Facebook will restrict publishers and people in Australia from sharing or viewing Australian and international news content.
The announcement comes in response to proposed new laws in Australia that would force tech companies to negotiate with media companies over how much to pay them for news content.
The move would also prevent people overseas sharing Australian content on the social media site.
Facebook said the law fundamentally misunderstood the relationship between their platform and publishers who use it to share news content.
It said it faced the stark choice between attempting to comply with a law, or banning news content on its services in Australia - and "with a heavy heart" it was choosing the latter.
The move came a day after Nine and Seven West Media reportedly made multi-million-dollar deals with Google for use of content.
"We understand many will ask why the platforms may respond differently," the Facebook statement said.
"The answer is because our platforms have fundamentally different relationships with news.
"Google Search is inextricably intertwined with news and publishers do not voluntarily provide their content."

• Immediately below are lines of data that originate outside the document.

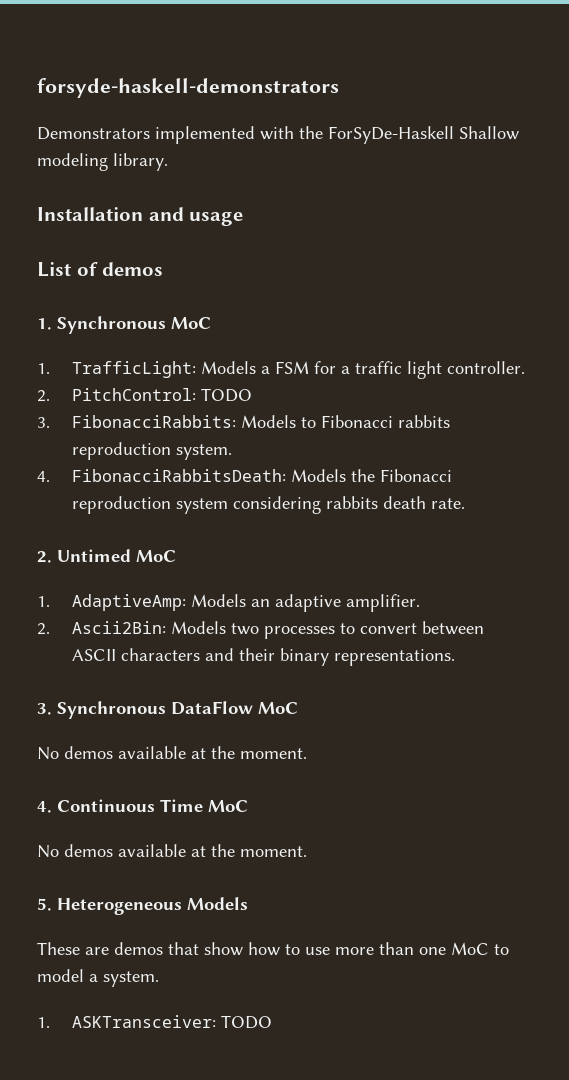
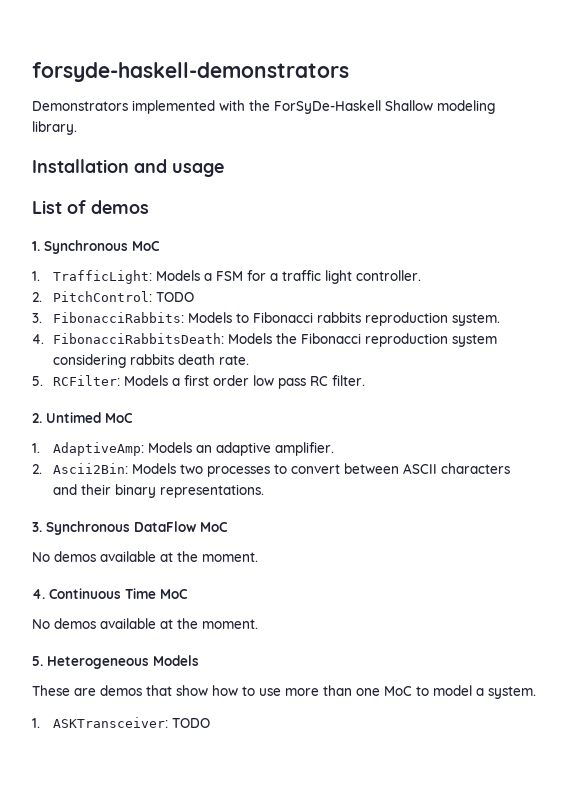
(466, 503) none -> [32,375,366,389] // 5. RCFilter: Models a first order low pass RC filter.

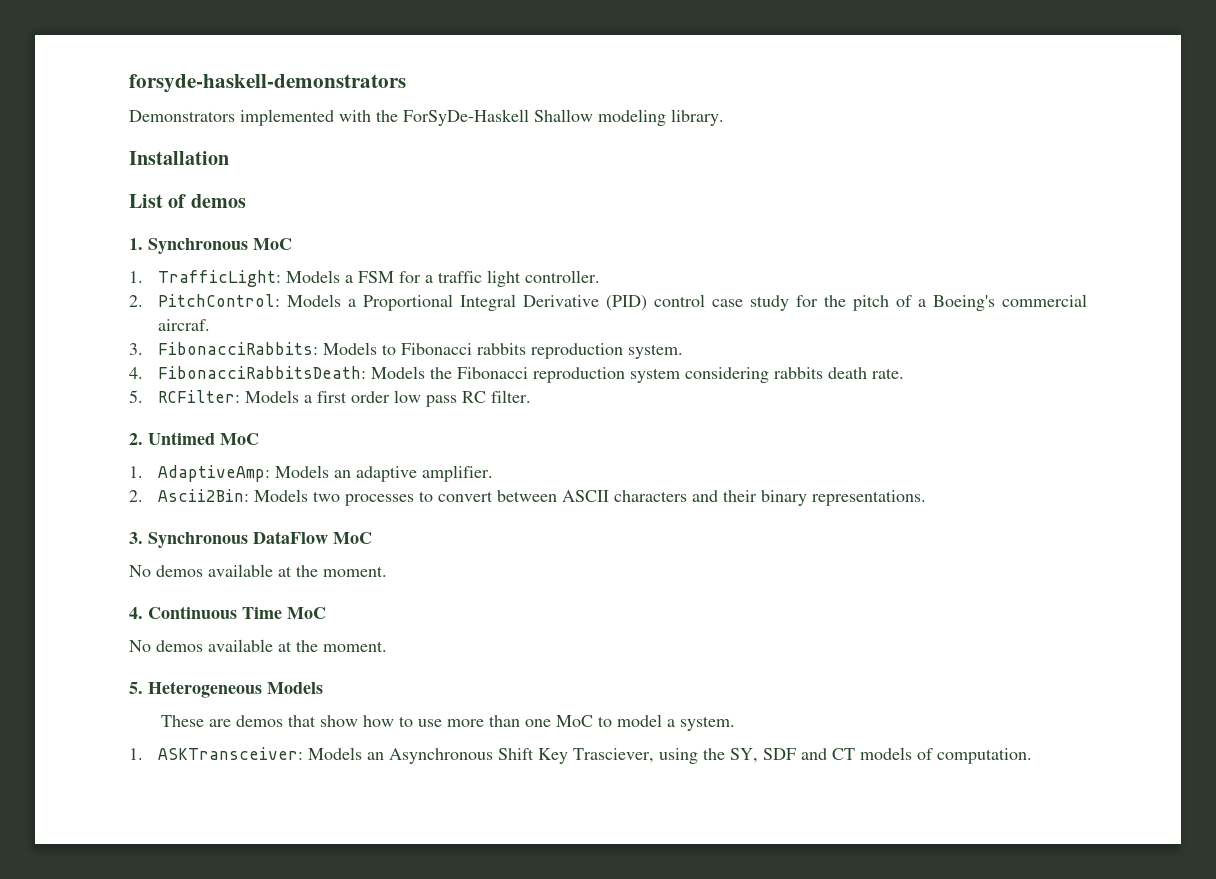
[134,159,224,177] and usage -> (229, 158) none
[156,292,195,302] TODO -> [286,294,1088,311] [157,319,210,331] Models a Proportional Integral Derivative (PID) control case study for the pitch of a Boeing's commercial aircraf.
[172,718,211,728] TODO -> [307,747,1032,764] Models an Asynchronous Shift Key Trasciever, using the SY, SDF and CT models of computation.

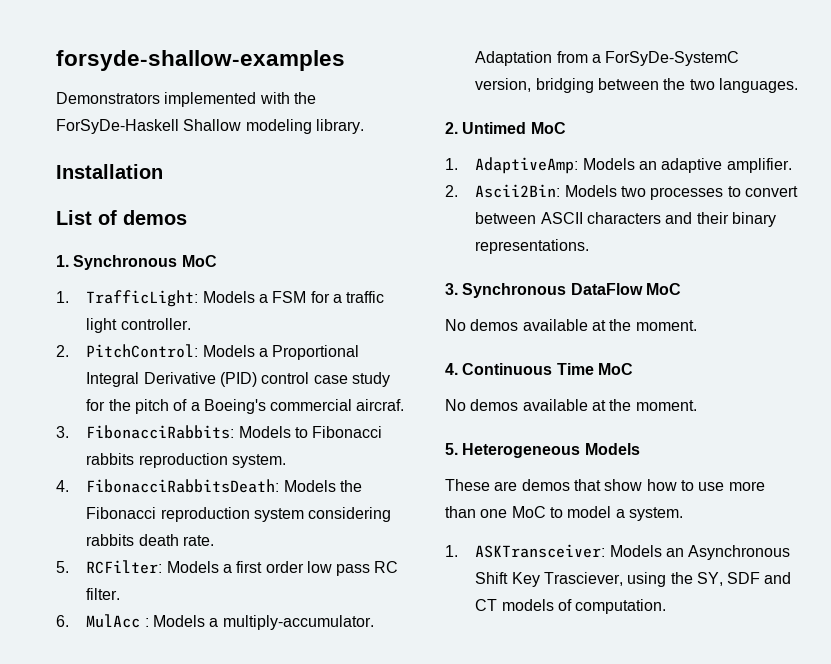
[129,74,406,93] forsyde-haskell-demonstrators -> [56,50,345,71] forsyde-shallow-examples
(531, 396) none -> [56,614,374,630] [475,51,740,66] [475,78,798,93] // 6. MulAcc : Models a multiply-accumulator. Adaptation from a ForSyDe-SystemC version, bridging between the two languages.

The social media giant said it had explained for months that "the value exchange between Facebook and publishers runs in favour of the publishers - which is the reverse of what the legislation would require the arbitrator to assume".
"Last year Facebook generated approximately 5.1 billion free referrals to Australian publishers worth an estimated AU$407 million."
The company said what it gained from news content was "minimal", and made up about 4 per cent of what people saw in their newsfeed.